Segment Open

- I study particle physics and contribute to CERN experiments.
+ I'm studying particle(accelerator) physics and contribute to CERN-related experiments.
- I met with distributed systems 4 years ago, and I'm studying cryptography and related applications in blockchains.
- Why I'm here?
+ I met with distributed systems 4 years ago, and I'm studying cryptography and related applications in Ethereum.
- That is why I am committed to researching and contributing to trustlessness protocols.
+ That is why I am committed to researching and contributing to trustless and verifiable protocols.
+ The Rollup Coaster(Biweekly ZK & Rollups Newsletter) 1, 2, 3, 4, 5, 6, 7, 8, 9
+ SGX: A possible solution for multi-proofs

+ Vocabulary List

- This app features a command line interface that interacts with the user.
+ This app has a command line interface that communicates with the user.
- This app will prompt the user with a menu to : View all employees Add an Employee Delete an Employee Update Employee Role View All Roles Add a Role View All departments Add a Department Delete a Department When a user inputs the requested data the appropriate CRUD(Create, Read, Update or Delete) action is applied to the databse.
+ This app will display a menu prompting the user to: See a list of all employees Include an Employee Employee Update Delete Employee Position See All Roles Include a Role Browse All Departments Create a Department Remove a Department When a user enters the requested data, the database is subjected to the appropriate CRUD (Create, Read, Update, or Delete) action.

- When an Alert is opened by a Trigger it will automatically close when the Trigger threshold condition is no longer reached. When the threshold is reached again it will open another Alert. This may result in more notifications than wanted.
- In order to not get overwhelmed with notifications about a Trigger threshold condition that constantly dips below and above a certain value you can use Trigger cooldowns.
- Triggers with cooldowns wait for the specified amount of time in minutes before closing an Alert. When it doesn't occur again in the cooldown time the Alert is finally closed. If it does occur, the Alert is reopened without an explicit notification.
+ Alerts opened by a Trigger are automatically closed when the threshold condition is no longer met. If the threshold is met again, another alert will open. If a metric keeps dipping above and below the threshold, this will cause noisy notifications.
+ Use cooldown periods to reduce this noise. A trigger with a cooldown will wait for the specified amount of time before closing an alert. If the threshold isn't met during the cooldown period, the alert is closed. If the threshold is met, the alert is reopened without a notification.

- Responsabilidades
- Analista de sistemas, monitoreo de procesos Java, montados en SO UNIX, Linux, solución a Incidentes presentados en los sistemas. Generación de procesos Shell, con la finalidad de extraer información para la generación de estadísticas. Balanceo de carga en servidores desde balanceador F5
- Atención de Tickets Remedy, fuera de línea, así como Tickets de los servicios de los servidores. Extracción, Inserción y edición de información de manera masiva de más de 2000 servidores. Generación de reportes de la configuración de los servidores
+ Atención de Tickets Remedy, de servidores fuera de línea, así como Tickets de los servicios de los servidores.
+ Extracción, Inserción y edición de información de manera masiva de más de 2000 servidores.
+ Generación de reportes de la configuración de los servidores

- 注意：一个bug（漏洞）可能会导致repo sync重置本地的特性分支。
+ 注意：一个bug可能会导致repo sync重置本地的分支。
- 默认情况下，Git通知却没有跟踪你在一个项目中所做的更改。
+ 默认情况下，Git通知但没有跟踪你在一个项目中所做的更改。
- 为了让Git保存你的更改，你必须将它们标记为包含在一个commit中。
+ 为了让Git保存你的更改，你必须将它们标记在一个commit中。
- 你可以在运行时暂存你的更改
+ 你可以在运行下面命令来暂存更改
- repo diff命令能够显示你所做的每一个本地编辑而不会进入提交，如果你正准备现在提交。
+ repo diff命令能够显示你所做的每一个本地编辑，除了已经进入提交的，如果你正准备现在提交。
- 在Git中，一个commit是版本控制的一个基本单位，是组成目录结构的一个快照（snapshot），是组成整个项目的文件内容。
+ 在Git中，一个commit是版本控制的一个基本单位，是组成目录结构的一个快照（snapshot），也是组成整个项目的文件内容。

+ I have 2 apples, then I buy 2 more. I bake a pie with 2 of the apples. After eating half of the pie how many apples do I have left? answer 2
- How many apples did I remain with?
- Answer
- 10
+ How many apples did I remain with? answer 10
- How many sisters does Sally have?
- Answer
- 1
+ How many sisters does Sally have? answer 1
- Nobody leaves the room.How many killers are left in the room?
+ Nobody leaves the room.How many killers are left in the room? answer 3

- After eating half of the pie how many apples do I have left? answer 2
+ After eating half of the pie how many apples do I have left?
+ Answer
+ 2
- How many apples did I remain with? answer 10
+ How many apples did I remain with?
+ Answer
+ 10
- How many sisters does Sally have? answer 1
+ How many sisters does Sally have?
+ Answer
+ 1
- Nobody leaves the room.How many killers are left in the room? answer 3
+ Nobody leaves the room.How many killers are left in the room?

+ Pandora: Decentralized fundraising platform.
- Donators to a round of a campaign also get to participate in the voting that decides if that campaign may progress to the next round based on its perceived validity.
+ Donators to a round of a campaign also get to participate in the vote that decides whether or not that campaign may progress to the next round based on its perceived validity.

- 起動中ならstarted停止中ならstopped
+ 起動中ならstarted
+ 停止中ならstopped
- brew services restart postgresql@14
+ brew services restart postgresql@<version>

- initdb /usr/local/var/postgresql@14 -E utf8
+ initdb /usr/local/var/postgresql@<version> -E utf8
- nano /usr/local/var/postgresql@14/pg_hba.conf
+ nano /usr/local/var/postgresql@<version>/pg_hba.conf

Segment Closed

▶ _EXERCISE DIRECTIONS_:
The expected answer holds each line from the listing above where the string "Tickets" is present.

▶ _RESULT FOR THIS TASK_:
- Atención de Tickets Remedy, fuera de línea, así como Tickets de los servicios de los servidores. Extracción, Inserción y edición de información de manera masiva de más de 2000 servidores. Generación de reportes de la configuración de los servidores
+ Atención de Tickets Remedy, de servidores fuera de línea, así como Tickets de los servicios de los servidores.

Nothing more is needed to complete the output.